I walked in the door and found my older lab with blood spots all over him, was I freaked out! I searched through and couldn’t find any problems, and it dawned on me, the puppy must be loosing his teeth. I opened up his mouth and sure enough, he’s lost about 7 teeth in the last two days. We’ve only seen proof of a few laying around, normally I never see any teeth at all. I dont know what it is, but puppies get absolutely wild when they are going through that nasty puppy teething stage.

So, the question is, what can you do to help these poor little guys? Well they aren’t like kids, you can’t give them tylenol. You can however give them things that will help soothe their desires. Look at what they are chewing on, wood, socks, soft or hard? Give them what they need. If they are going for soft things, get a soft plush toy. If its harder things, try some ice cubes, that can help sooth and cool their gums. I typically avoid things like raw hides, and prefer antlers.

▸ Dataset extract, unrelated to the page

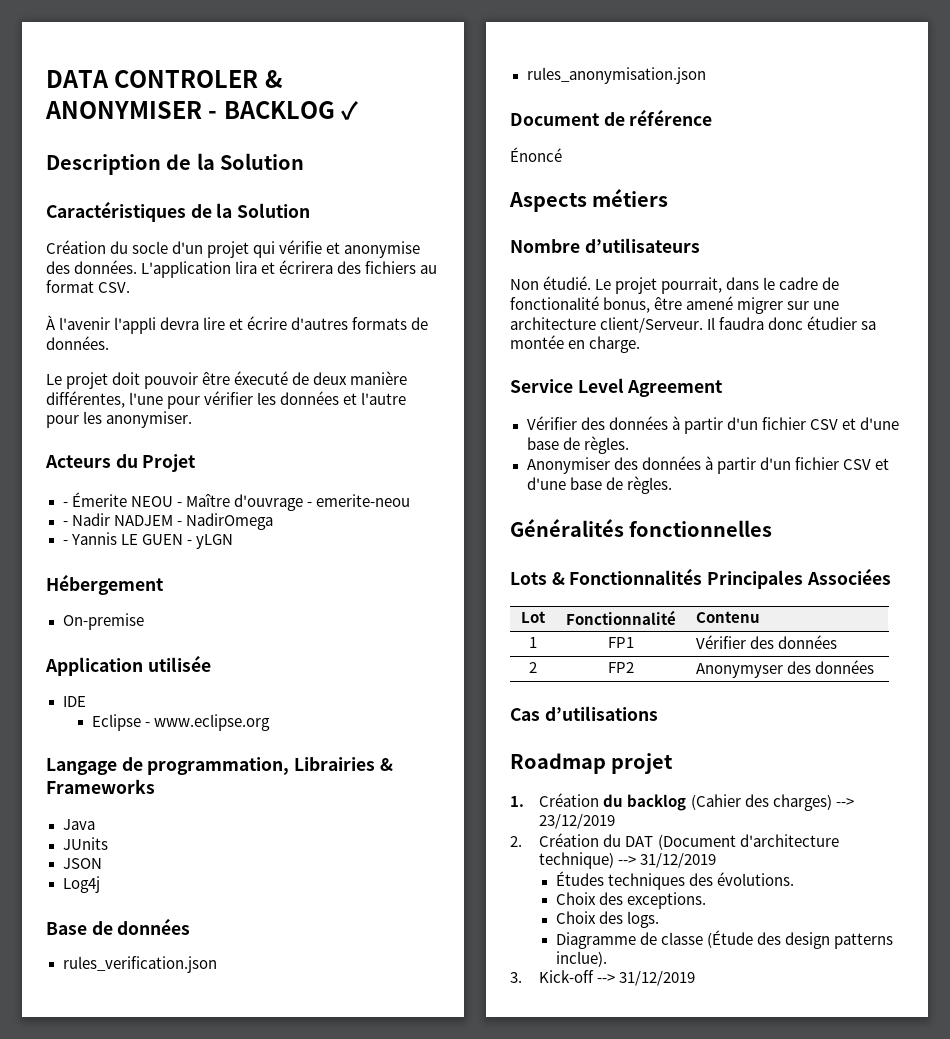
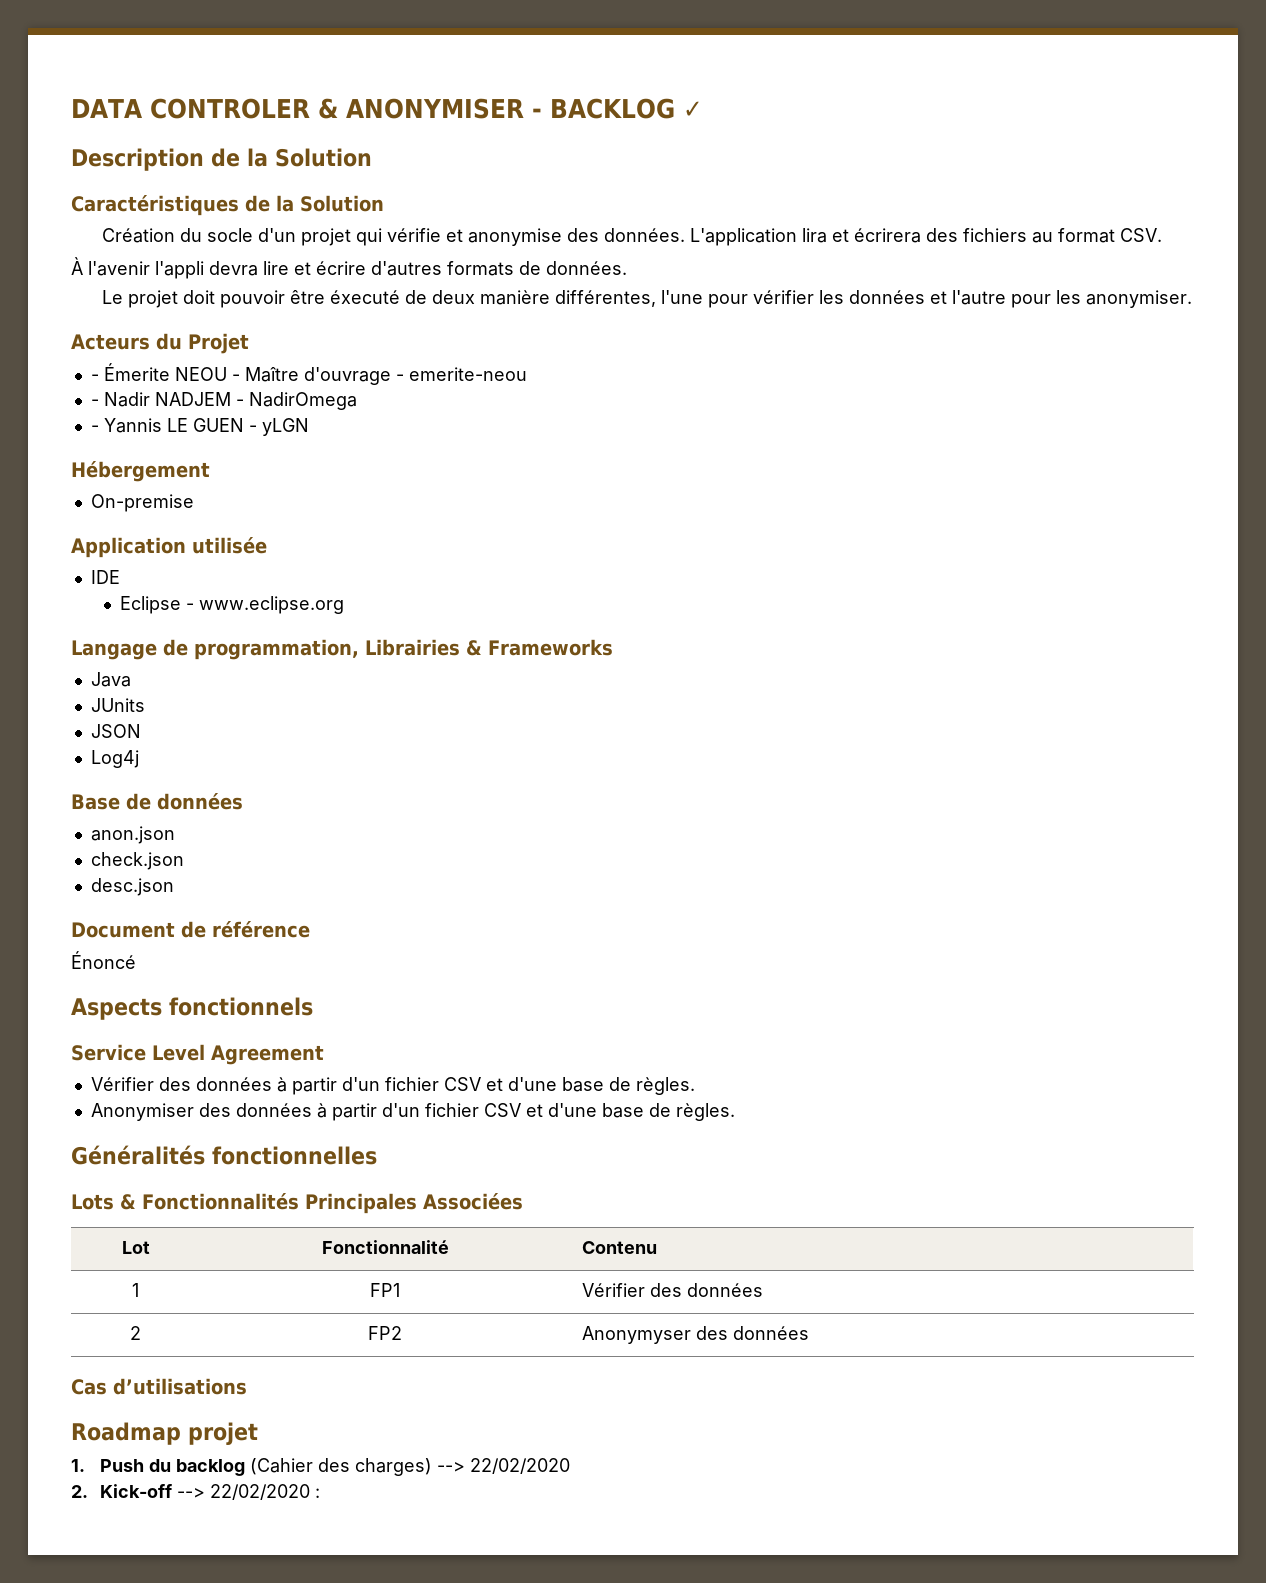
[62,956,217,973] [526,67,706,84] rules_verification.json // rules_anonymisation.json -> [90,826,175,844] [90,852,184,870] [90,878,174,896] anon.json // check.json // desc.json
[592,189,669,207] [510,238,700,253] [510,276,840,294] [510,296,840,314] [510,316,877,333] [510,335,641,353] métiers // Nombre d’utilisateurs // Non étudié. Le projet pourrait, dans le cadre de fonctionalité bonus, être amené migrer sur une architecture client/Serveur. Il faudra donc étudier sa montée en charge. -> [169,997,313,1016] fonctionnels
[539,793,600,807] Création -> [100,1459,145,1472] Push
[539,814,616,829] [510,833,839,850] [539,852,717,869] [555,871,795,890] [555,892,706,909] [555,911,659,928] [555,930,894,949] [555,951,607,967] [510,970,696,986] 23/12/2019 // 2. Création du DAT (Document d'architecture technique) --> 31/12/2019 // Études techniques des évolutions. // Choix des exceptions. // Choix des logs. // Diagramme de classe (Étude des design patterns inclue). // 3. Kick-off --> 31/12/2019 -> [470,1458,571,1474] [71,1484,321,1500] 22/02/2020 // 2. Kick-off --> 22/02/2020 :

If the puppy is just being crazy, just put them in their crate and plan on going for an extra long walk to see if that helps tire them out. I’m sure they have issues with sleeping when they are teething. The good thing is, the puppy teething phase is short lived and lasts only a week or two at its worst. The biggest and most important thing with puppy teething is to always watch your puppy. Not only can you lose your kitchen cabinet but you can also have an injured puppy.

Wild Puppy Days

It always happens. A puppy who has been calm, comes when called, never chews on the wrong things, suddenly goes wild. A wild puppy can be the symptom of several things. First, it could be that your puppy is normal. Second, your puppy may need some new mental stimulation. Or three, your puppy might be ready for some structured exercise. Perhaps all three as well.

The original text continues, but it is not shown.